Items listed in a dataset:
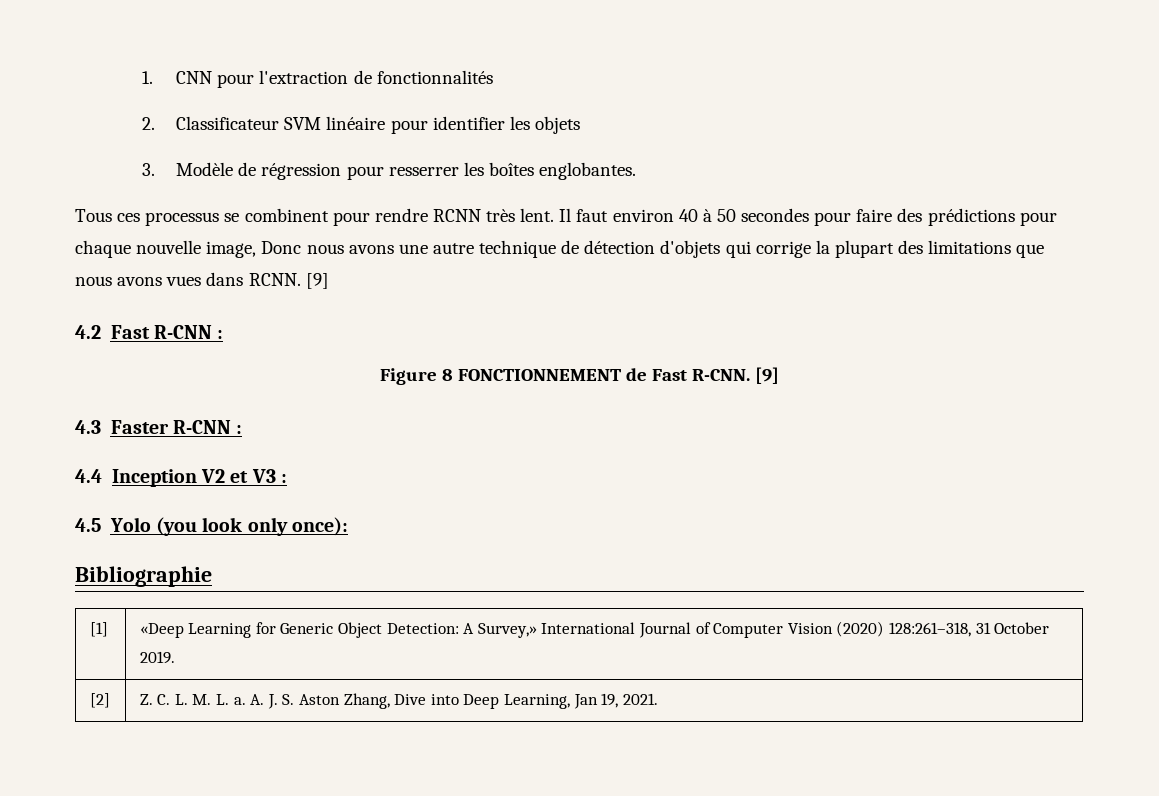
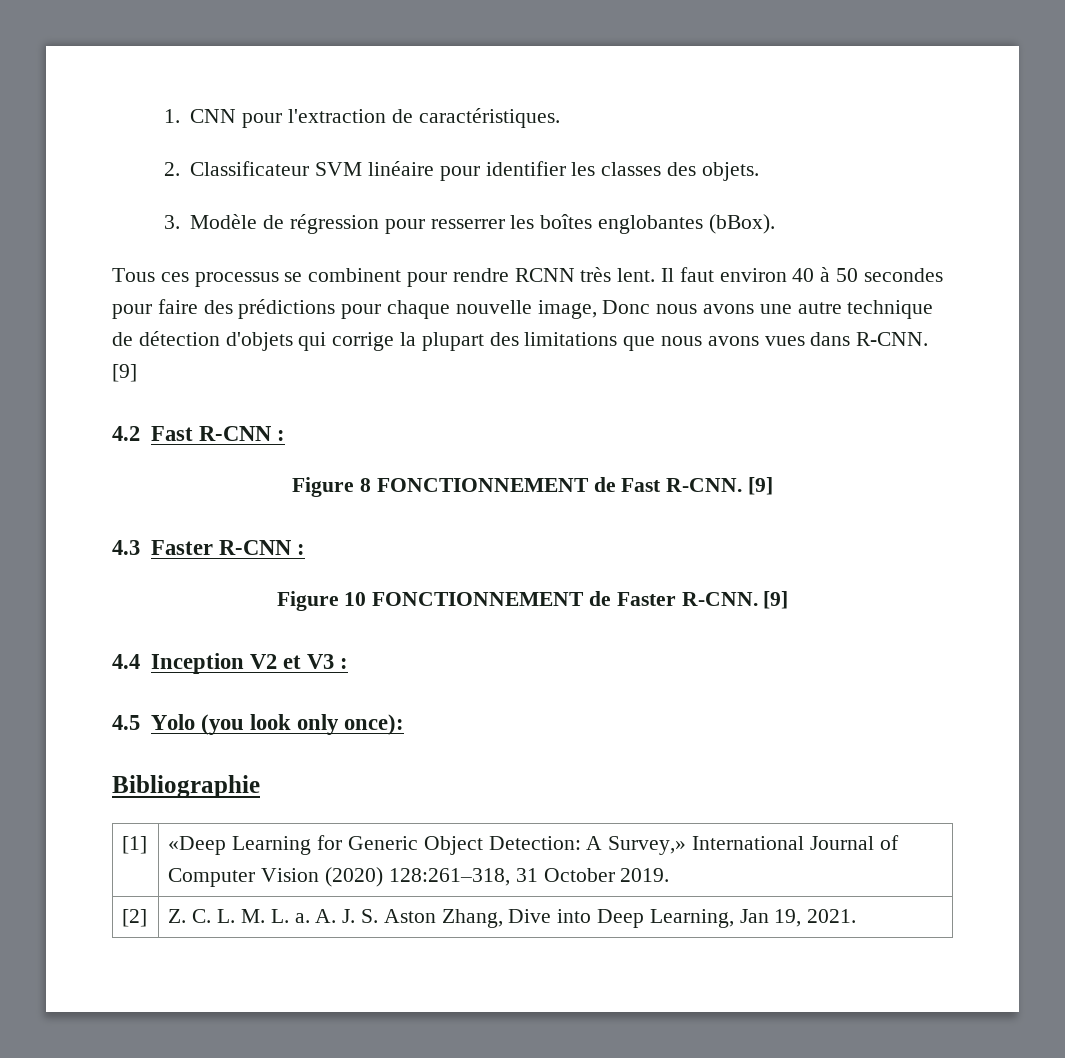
- 1. CNN pour l'extraction de fonctionnalités
+ 1. CNN pour l'extraction de caractéristiques.
- 2. Classificateur SVM linéaire pour identifier les objets
+ 2. Classificateur SVM linéaire pour identifier les classes des objets.
- 3. Modèle de régression pour resserrer les boîtes englobantes.
+ 3. Modèle de régression pour resserrer les boîtes englobantes (bBox).
- Il faut environ 40 à 50 secondes pour faire des prédictions pour chaque nouvelle image, Donc nous avons une autre technique de détection d'objets qui corrige la plupart des limitations que nous avons vues dans RCNN.
+ Il faut environ 40 à 50 secondes pour faire des prédictions pour chaque nouvelle image, Donc nous avons une autre technique de détection d'objets qui corrige la plupart des limitations que nous avons vues dans R-CNN.
+ Figure 10 FONCTIONNEMENT de Faster R-CNN. [9]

▸ ACTION ITEM
Take the entries above and restate them word for word, minus their images.

▸ TASK OUTPUT
- 1. CNN pour l'extraction de fonctionnalités
+ 1. CNN pour l'extraction de caractéristiques.
- 2. Classificateur SVM linéaire pour identifier les objets
+ 2. Classificateur SVM linéaire pour identifier les classes des objets.
- 3. Modèle de régression pour resserrer les boîtes englobantes.
+ 3. Modèle de régression pour resserrer les boîtes englobantes (bBox).
- Il faut environ 40 à 50 secondes pour faire des prédictions pour chaque nouvelle image, Donc nous avons une autre technique de détection d'objets qui corrige la plupart des limitations que nous avons vues dans RCNN.
+ Il faut environ 40 à 50 secondes pour faire des prédictions pour chaque nouvelle image, Donc nous avons une autre technique de détection d'objets qui corrige la plupart des limitations que nous avons vues dans R-CNN.
+ Figure 10 FONCTIONNEMENT de Faster R-CNN. [9]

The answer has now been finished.